There are very few ways to speculate on higher oxygen prices, and this is one of them.

The Cons

This is a mainstream stock that has already shown it will drop if there’s more panic selling on Wall Street.

The company’s business of supplying oxygen to hospitals is part of a larger business that would suffer in a major economic downturn.

The US and other markets where Linde operates may not see as many severe cases of COVID-19 as China did.

Frankly, this is not a business I know well. I have no data on comparable companies. This thing could have just suffered a fatal setback on some technical basis, and I wouldn’t know it.

My Take

This is a near-term trading idea I had. Given the company’s long and successful track record—stretching back to well before the insane highs on Wall Street in recent years—I could see this as a company to own if I were interested in mainstream stocks.

But…

It’s extremely risky to consider any mainstream stocks in the face of what could be the next 2008-style event.

And I really can’t say I’m sure there will be a supply crunch in oxygen for hospitals.

The bottom line here is that the speculator in me can see Linde as a possible winner based on a record Q2 2020, but due diligence in this space is beyond my competence.

I’m not buying this stock, and I’m not suggesting that anyone do so.

It is, however, interesting to consider what else might benefit from the unfolding economic debacle of 2020. I’ve been looking.
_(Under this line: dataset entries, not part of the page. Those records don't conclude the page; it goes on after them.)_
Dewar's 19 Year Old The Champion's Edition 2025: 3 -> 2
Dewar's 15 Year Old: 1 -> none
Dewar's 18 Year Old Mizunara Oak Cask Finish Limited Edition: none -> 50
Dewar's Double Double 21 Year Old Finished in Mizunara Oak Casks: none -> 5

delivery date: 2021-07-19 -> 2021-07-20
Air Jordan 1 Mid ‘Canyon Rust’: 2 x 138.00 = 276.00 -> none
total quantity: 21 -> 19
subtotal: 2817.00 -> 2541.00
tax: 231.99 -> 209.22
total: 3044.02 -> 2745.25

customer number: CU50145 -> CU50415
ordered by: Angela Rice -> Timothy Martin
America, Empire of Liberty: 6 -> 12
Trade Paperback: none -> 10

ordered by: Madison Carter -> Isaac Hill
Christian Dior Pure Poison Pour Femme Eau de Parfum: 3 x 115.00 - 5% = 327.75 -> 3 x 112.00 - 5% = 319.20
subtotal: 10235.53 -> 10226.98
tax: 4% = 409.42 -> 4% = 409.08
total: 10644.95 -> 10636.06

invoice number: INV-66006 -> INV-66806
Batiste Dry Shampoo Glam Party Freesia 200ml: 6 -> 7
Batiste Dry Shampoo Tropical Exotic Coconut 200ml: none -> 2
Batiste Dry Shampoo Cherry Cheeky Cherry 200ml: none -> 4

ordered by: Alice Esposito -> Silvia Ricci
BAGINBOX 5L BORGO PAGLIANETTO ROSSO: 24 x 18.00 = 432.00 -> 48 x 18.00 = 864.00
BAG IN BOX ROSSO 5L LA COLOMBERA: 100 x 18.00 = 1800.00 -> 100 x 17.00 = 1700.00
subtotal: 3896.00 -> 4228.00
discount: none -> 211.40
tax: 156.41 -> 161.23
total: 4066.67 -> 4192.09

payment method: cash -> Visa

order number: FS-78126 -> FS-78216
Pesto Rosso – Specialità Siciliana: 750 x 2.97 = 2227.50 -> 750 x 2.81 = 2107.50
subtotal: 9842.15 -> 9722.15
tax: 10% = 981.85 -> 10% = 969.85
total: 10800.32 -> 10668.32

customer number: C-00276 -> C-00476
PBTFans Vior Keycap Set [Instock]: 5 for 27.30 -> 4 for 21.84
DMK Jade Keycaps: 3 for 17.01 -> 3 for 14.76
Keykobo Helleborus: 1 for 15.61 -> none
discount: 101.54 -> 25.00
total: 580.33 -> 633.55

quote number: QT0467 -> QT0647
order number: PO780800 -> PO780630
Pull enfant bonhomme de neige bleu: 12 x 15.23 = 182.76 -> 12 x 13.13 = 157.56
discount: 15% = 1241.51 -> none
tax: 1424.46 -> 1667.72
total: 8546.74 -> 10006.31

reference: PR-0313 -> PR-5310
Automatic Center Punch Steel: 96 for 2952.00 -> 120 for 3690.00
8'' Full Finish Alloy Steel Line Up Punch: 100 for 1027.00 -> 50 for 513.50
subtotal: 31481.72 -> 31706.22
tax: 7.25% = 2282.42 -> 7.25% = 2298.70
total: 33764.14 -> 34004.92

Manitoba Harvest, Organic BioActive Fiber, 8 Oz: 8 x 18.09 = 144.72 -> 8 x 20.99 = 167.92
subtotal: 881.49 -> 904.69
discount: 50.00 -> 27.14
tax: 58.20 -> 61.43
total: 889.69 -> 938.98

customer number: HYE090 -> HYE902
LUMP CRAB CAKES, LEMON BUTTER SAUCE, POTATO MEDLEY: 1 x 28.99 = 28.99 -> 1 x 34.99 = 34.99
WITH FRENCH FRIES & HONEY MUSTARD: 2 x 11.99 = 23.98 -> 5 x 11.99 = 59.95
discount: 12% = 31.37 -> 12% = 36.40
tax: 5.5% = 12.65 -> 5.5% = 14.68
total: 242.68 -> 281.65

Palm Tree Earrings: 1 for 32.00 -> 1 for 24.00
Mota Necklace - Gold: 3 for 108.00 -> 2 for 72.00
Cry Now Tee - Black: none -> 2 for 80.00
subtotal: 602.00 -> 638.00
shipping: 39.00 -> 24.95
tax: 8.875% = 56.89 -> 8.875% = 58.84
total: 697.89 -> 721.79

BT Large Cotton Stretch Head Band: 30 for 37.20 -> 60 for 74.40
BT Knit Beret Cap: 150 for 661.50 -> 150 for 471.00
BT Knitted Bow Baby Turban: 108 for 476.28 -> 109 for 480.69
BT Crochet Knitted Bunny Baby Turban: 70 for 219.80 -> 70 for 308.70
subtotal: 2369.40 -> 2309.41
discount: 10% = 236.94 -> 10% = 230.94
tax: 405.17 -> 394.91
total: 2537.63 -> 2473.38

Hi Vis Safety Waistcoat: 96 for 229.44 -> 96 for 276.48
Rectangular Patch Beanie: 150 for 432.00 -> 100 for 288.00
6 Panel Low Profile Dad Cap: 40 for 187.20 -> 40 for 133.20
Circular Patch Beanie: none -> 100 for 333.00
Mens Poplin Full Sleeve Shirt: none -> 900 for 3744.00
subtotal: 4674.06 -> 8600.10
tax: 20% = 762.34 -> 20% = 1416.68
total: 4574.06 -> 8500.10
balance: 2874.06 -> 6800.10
Between what I don’t know about other industries and the potential for a major market meltdown this year, the world’s longest-serving safe-haven assets look like the best bets to me.

That’s gold and silver—which I do understand.

Whatever volatility there may be in the immediate future, the trends for these monetary metals are clearly, strongly positive.

I was a buyer last week, and I hope to add to my positions on greater volatility in the weeks ahead.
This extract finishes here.